Stéphane nous a proposé un autre vagabondage en compagnie du monde animal avec Le
merveilleux voyage de Nils Holgersson de Selma Lagerlöf. Ce classique venu
de Suède fut adapté en dessin animé et diffusé sur les chaînes françaises dans
les années 80. Un gamin de ferme particulièrement méchant avec les animaux est
rétréci par un Tomte, créature du folklore nordique. Il accompagnera une
migration d’oies sauvages sur le dos du jar qu’il maltraitait dans sa ferme.
L’un et l’autre devront s’entraider pour effectuer ce long voyage et respecter
des règles collectives dont ils ignorent tout. Récit initiatique, ce conte pose
aussi la question du moment délicat où l’on doit abandonner le monde de
l’enfance pour prendre sa place parmi les adultes et faire face à ses
responsabilités. Nils grandira et devra vivre parmi les hommes.

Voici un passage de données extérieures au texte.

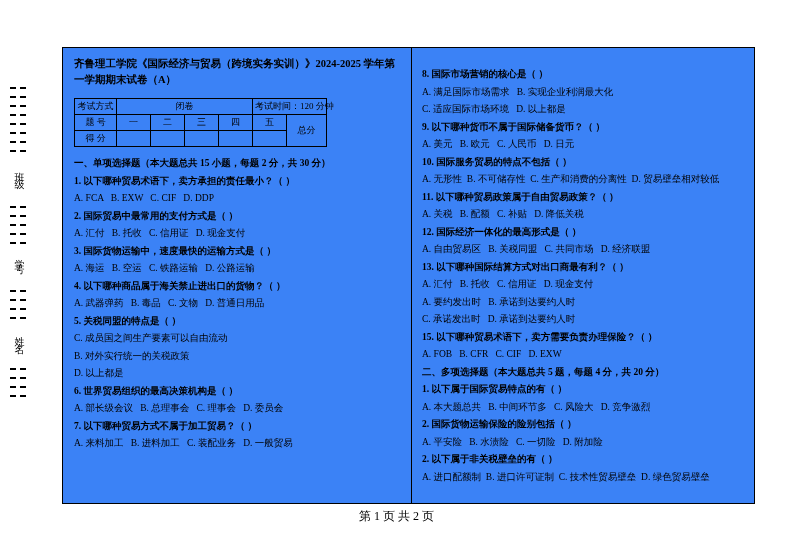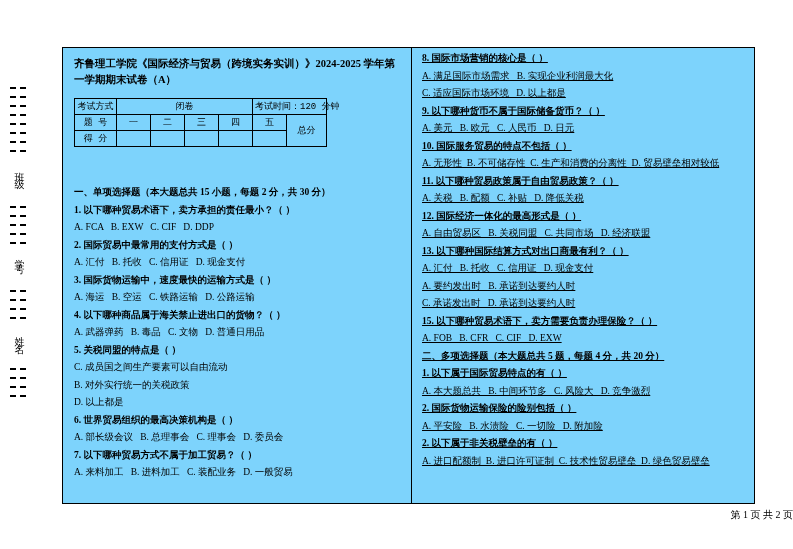--- a/index.html
+++ b/index.html
@@ -35,7 +35,7 @@
   .main-box {
     position:absolute; left:62px; top:47px;
     width:693px; height:457px;
-    border:1px solid #000; background:#7dd3fc;
+    border:1px solid #000; background:#3b82f6;
   }
   .divider { position:absolute; left:348px; top:0; height:100%; width:1px; background:#000; }
 

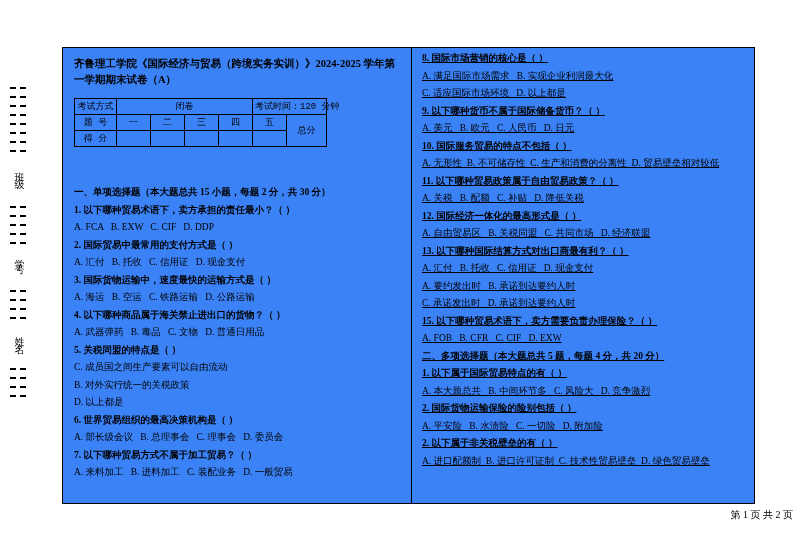--- a/index.html
+++ b/index.html
@@ -40,7 +40,7 @@
   .divider { position:absolute; left:348px; top:0; height:100%; width:1px; background:#000; }
 
   .col-left  { position:absolute; left:11px;  top:8px; width:332px; }
-  .col-right { position:absolute; left:359px; top:2px; width:326px;text-decoration:underline; }
+  .col-right { position:absolute; left:359px; top:18px; width:326px; }
 
   .paper-title { font-weight:bold; font-size:10.5px; line-height:16px; white-space:nowrap; }
 

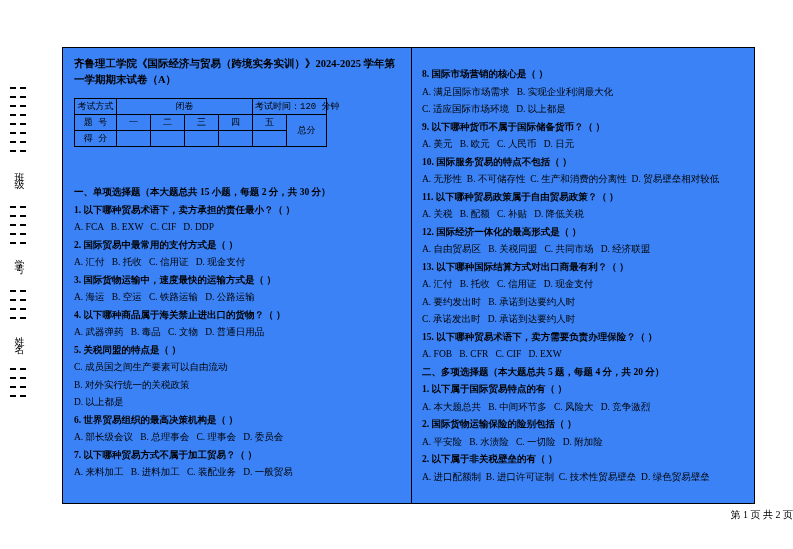--- a/index.html
+++ b/index.html
@@ -47,7 +47,7 @@
   .info-table { border-collapse:collapse; table-layout:fixed; width:252px; margin-top:10px; font-size:9px; }
   .info-table td {
     border:1px solid #000; height:16px;
-    text-align:center; white-space:nowrap; padding:0 2px;font-family:Liberation Mono, monospace;
+    text-align:center; white-space:nowrap; padding:0 2px;
   }
   .info-table td.duration-cell { text-align:left; overflow:visible; }
 

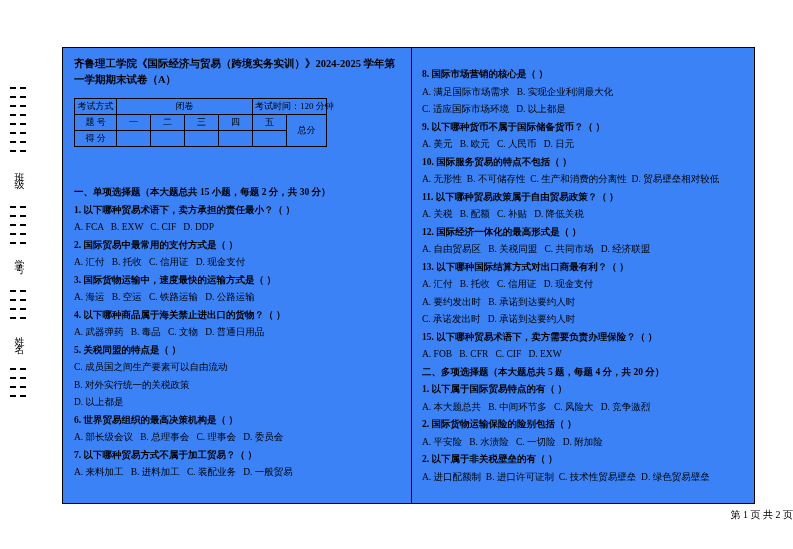--- a/index.html
+++ b/index.html
@@ -51,7 +51,7 @@
   }
   .info-table td.duration-cell { text-align:left; overflow:visible; }
 
-  .lines { margin-top:37px; }
+  .lines { margin-top:8px; }
   .tline { font-size:9.5px; line-height:17.5px; white-space:pre-wrap; }
   .tline.heading, .tline.q { font-weight:bold; }
 

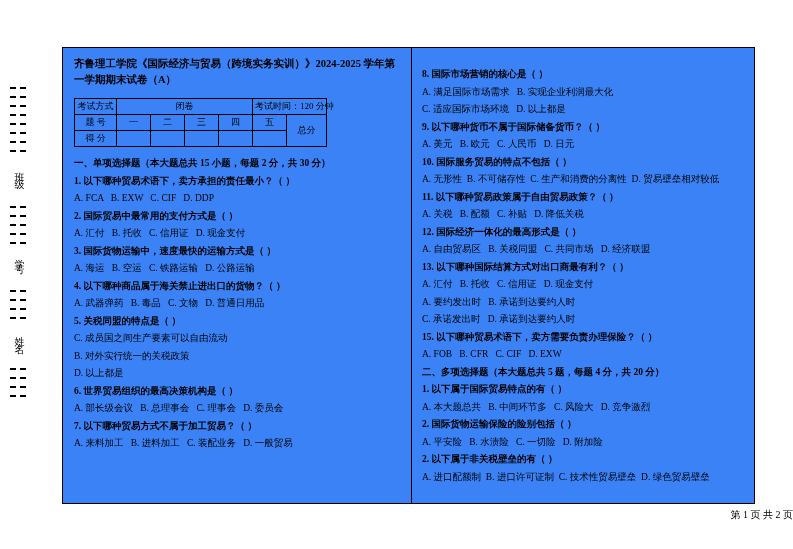--- a/index.html
+++ b/index.html
@@ -57,7 +57,7 @@
 
   .footer {
     position:absolute; left:0; right:0; top:508px;
-    text-align:right; font-size:10px;
+    text-align:center; font-size:12px;
   }
 </style>
 </head>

Mince mon fils
aussi…Delphine en a profité pour nous conseiller L’enfant et les sortilèges
de Maurice Ravel. Geneviève avait l’air de connaître. Hmm. Moi pas du tout. Mon
premier est un livre… mon second est une fantaisie lyrique.
Cette incursion dans le romanesque s’est orientée
vers d’autres pistes que le voyage initiatique. Avec Au sud de la frontière,
à l’ouest du soleil d’Haruki Murakami, Stéphane nous propose cette fois une
errance du sentiment amoureux. Dans ce roman japonais, un jeune garçon, Hajime,
vit une relation amoureuse et sensuelle avant de perdre la jeune fille de vue
en raison d’un déménagement. Alors qu’il est installé dans la vie, il la
retrouve dans son bar une vingtaine d’années plus tard. Son souvenir n’avait
cessé de l’accompagner, et il croyait même l’apercevoir certains jours de
pluie. Murakami nous embarque dans la quête d’absolu de son personnage. Sous un
angle différent, Stéphane H. nous a rappelé au bon souvenir de Robert Heinlein.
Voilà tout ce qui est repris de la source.